Instead of engaging in bidding wars, Kelman said, homebuyers are simply setting their sights on other markets that have more affordable housing.

“One reason the Federal Reserve hasn’t been able to limit demand probably as much as it planned to is that when Charlotte gets too expensive, people look at Charleston, South Carolina, [and] when San Antonio gets too expensive, people look at El Paso,” he said of recent hikes that vaulted mortgage rates past 5 percent.

“We’re seeing homebuyers being much more omnivorous about where they live and what kind of home they want to buy than they used to be because remote work has untethered them,” he added. “So that’s the one silver lining in all of this — when one market gets too pricey, people look at another.”

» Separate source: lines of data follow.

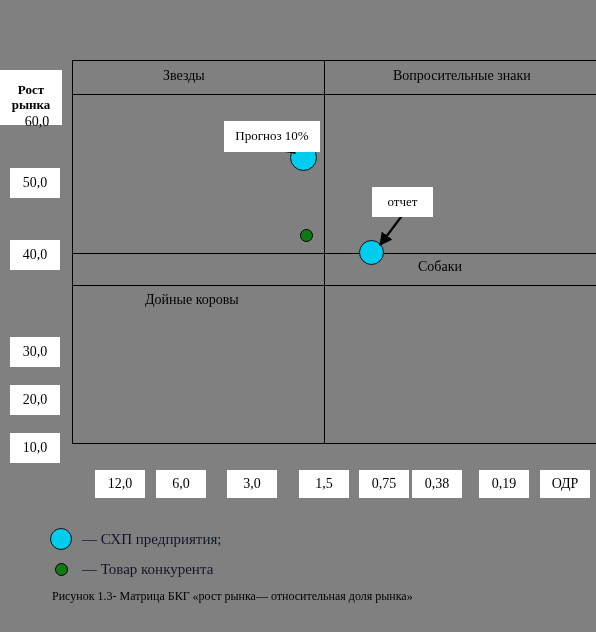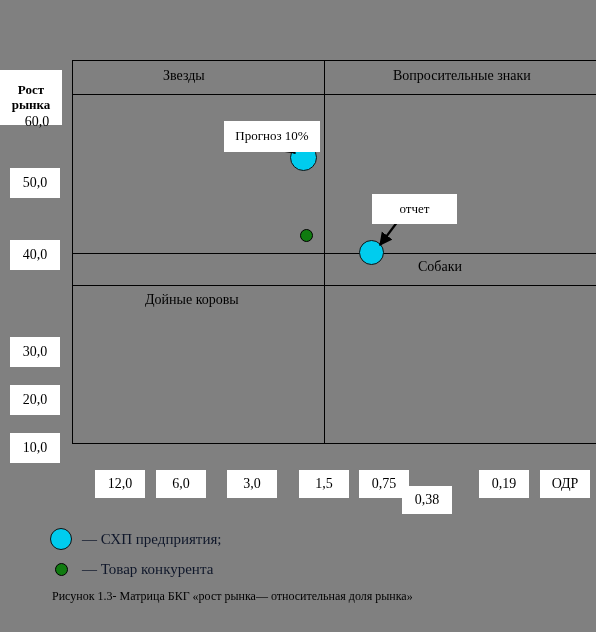--- a/index.html
+++ b/index.html
@@ -144,7 +144,7 @@
     font-size: 13px;
   }
   .callout.forecast { left: 184px; top: 121px; width: 96px; height: 31px; margin-left: 40px; }
-  .callout.report   { left: 372px; top: 194px; width: 85px; height: 30px; }
+  .callout.report   { left: 372px; top: 187px; width: 61px; height: 30px; }
 
   .arrow-svg {
     position: absolute;

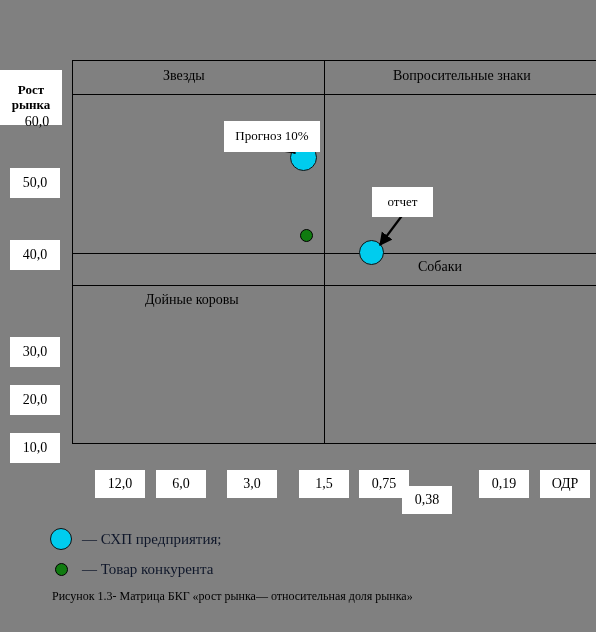--- a/index.html
+++ b/index.html
@@ -232,7 +232,7 @@
       <div class="chip xtick" style="left: 227px;">3,0</div>
       <div class="chip xtick" style="left: 299px;">1,5</div>
       <div class="chip xtick" style="left: 359px;">0,75</div>
-      <div class="chip xtick" style="left: 402px; margin-top: 16px;">0,38</div>
+      <div class="chip xtick" style="left: 412px;">0,38</div>
       <div class="chip xtick" style="left: 479px;">0,19</div>
       <div class="chip xtick" style="left: 540px;">ОДР</div>
     </div>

Redfin’s latest market report, which debuted before Kelman’s CNBC appearance, supported the CEO’s assertions about the market. Nineteen percent of homesellers who listed their home during the four weeks ending on May 1, had a price reduction — the highest rate since 2019.

In addition to softening home price growth, the average time on market, the share of homes that have gone pending within one week, and the share of homes sold above-asking have all flattened.

“The picture of a softening housing market is becoming more clear, especially to homesellers who are increasingly turning to price drops as buyers become more cost-conscious under higher mortgage rates,” Redfin Chief Economist Daryl Fairweather said.